In [None]:
# ==========================================
# STEP 0: Import Libraries
# ==========================================
import pandas as pd
import numpy as np

from sklearn.model_selection import train_test_split
from sklearn.preprocessing import StandardScaler
from sklearn.metrics import accuracy_score, classification_report

import tensorflow as tf
from tensorflow.keras.models import Sequential
from tensorflow.keras.layers import Dense, Dropout
from tensorflow.keras.regularizers import l1, l2
from tensorflow.keras.callbacks import EarlyStopping


# ==========================================
# STEP 1: Load & Preprocess Data
# ==========================================
url = "https://raw.githubusercontent.com/pakornlee/ml_example/e4fe04e97b387f17aaabb53709391f4c364a06c0/customer_data_100.csv"
df = pd.read_csv(url)

# Ordinal Encoding
education_map = {
    "HighSchool": 1,
    "Bachelor": 2,
    "Master": 3,
    "PhD": 4
}
df["education_level"] = df["education_level"].map(education_map)

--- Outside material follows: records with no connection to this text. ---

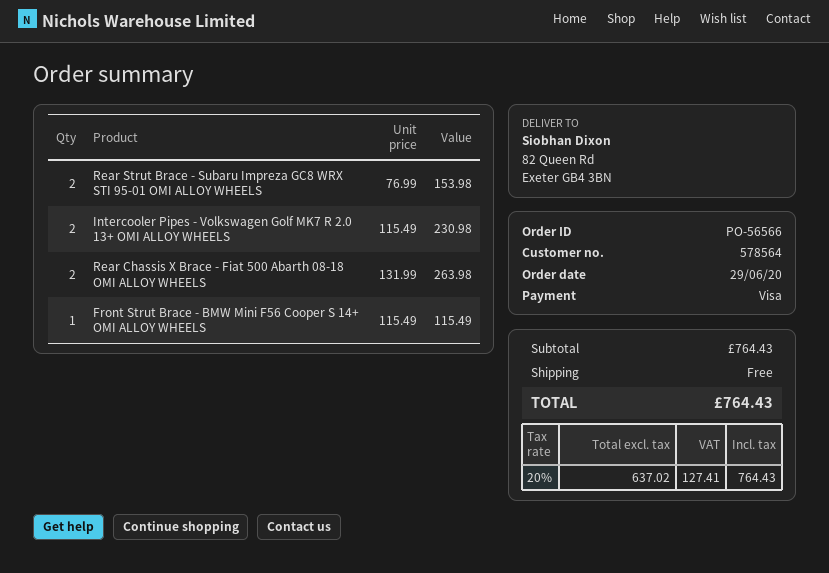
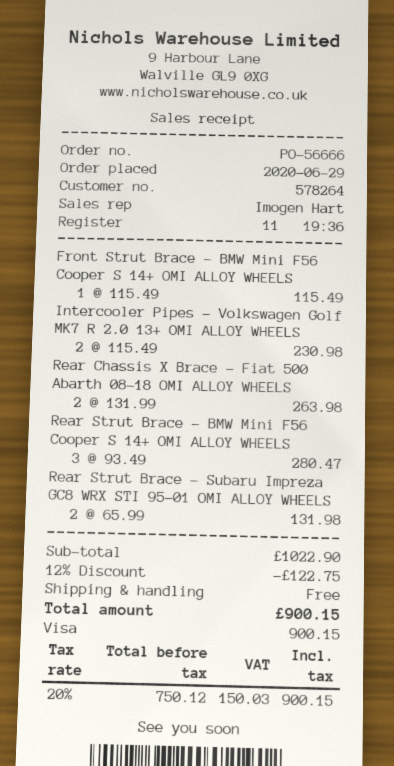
order number: PO-56566 -> PO-56666
customer number: 578564 -> 578264
Rear Strut Brace - Subaru Impreza GC8 WRX STI 95-01 OMI ALLOY WHEELS: 2 x 76.99 = 153.98 -> 2 x 65.99 = 131.98
Rear Strut Brace - BMW Mini F56 Cooper S 14+ OMI ALLOY WHEELS: none -> 3 x 93.49 = 280.47
subtotal: 764.43 -> 1022.90
discount: none -> 12% = 122.75
net: 637.02 -> 750.12
tax: 20% = 127.41 -> 20% = 150.03
total: 764.43 -> 900.15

# One-Hot Encoding (Nominal)
df = pd.get_dummies(
    df,
    columns=["job_type", "city"],
    drop_first=True
)

# Feature / Target
X = df.drop("buy_product", axis=1)
y = df["buy_product"]

print("Data shape:", X.shape)


# ==========================================
# STEP 2: Split CV (90%) & Evaluation (10%)
# ==========================================
X_cv, X_eval, y_cv, y_eval = train_test_split(
    X,
    y,
    test_size=0.10,
    random_state=42,
    stratify=y
)

# Neural Network ต้อง scale
scaler = StandardScaler()
X_cv = scaler.fit_transform(X_cv)
X_eval = scaler.transform(X_eval)

print("CV set size:", X_cv.shape)
print("Evaluation set size:", X_eval.shape)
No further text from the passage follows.